─── INPUT MATERIAL ───
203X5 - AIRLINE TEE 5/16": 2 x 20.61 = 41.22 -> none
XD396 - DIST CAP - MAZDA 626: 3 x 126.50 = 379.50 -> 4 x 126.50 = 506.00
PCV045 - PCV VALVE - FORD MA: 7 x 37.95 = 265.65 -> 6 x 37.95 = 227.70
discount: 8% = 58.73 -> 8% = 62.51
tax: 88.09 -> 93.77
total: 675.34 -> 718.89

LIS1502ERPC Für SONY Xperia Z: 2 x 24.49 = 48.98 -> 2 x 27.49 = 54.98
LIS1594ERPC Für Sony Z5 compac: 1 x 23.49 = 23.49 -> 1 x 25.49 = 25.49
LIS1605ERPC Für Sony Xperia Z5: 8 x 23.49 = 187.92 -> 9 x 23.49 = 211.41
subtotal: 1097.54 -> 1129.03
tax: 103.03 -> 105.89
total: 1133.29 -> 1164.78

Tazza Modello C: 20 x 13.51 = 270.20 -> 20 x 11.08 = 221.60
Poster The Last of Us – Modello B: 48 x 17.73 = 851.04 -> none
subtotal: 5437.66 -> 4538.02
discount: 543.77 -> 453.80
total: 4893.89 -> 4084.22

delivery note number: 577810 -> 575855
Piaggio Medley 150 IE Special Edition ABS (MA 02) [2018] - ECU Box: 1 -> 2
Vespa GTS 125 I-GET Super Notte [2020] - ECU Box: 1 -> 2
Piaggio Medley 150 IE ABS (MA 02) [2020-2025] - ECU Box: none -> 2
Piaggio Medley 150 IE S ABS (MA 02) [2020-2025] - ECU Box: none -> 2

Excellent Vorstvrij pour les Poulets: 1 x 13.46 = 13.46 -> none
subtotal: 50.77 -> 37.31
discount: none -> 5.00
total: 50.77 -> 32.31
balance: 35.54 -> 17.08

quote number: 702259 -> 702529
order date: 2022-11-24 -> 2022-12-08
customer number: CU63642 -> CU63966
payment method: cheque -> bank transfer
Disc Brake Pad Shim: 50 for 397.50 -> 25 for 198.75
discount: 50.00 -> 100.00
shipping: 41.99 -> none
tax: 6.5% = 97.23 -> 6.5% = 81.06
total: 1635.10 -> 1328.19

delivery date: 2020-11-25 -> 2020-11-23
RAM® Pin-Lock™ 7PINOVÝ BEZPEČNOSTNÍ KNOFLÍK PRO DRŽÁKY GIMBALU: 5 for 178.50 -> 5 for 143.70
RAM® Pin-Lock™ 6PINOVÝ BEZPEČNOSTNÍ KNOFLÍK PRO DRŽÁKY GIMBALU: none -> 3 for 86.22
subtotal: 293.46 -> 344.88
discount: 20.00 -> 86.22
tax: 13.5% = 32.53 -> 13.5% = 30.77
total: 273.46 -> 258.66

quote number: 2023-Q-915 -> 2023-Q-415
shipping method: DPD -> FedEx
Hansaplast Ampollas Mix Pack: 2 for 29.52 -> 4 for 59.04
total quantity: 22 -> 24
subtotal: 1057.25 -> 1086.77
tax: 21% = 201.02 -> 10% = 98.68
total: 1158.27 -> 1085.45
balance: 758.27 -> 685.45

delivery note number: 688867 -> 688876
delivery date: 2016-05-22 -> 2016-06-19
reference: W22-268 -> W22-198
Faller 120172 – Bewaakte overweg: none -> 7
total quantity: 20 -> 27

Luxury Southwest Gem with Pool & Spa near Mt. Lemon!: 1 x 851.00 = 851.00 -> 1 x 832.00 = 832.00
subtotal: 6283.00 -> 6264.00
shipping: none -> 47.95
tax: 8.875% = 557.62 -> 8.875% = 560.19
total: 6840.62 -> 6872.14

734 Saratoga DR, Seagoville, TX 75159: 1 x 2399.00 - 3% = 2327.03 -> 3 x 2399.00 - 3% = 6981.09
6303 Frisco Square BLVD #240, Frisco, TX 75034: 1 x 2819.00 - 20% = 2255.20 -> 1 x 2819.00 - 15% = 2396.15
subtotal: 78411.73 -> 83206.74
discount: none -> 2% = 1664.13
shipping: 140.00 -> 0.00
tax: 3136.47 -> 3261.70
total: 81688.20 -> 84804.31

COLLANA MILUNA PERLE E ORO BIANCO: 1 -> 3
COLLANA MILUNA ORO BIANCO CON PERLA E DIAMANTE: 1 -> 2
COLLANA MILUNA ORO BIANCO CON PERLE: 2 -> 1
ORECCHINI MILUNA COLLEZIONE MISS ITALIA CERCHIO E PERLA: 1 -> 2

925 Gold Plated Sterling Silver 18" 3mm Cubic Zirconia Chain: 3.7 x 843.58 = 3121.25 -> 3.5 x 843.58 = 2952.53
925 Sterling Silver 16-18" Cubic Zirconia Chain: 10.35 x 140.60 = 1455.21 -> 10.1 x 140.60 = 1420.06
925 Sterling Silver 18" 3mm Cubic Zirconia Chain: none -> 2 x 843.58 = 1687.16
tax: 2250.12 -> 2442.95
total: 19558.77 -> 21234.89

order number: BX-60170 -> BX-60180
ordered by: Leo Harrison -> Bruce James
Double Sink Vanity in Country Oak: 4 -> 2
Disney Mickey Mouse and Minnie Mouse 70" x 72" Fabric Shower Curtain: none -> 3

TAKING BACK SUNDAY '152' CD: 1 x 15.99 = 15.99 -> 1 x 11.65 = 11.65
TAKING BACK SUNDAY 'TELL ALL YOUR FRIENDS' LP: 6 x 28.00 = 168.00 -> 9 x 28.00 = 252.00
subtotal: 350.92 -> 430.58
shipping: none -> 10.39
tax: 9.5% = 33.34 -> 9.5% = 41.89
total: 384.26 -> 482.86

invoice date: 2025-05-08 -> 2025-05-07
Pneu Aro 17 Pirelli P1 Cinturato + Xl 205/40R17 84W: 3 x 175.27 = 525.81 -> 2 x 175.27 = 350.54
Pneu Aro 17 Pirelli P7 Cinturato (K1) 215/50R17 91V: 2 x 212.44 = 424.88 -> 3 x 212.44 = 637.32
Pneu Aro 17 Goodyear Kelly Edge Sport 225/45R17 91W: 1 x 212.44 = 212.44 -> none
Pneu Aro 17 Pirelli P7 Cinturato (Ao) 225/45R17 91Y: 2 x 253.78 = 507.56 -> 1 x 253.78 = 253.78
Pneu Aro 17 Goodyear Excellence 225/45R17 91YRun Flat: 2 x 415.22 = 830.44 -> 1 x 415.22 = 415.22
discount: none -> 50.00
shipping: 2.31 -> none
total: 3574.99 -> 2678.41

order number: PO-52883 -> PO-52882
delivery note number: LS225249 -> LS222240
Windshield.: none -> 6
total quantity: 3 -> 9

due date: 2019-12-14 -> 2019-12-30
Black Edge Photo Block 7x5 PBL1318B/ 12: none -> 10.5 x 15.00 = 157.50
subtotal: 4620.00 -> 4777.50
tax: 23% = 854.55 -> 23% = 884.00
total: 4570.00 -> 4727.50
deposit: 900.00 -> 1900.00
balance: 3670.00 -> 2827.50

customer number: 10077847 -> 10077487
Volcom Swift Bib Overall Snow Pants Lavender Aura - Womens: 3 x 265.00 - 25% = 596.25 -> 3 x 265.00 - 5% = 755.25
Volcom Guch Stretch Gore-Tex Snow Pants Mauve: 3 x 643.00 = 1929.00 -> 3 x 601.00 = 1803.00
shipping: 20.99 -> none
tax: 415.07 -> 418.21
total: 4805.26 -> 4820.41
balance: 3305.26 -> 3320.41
───
EXERCISE
Show the lines of the records above that mention "BACK".

RESPONSE AREA
TAKING BACK SUNDAY '152' CD: 1 x 15.99 = 15.99 -> 1 x 11.65 = 11.65
TAKING BACK SUNDAY 'TELL ALL YOUR FRIENDS' LP: 6 x 28.00 = 168.00 -> 9 x 28.00 = 252.00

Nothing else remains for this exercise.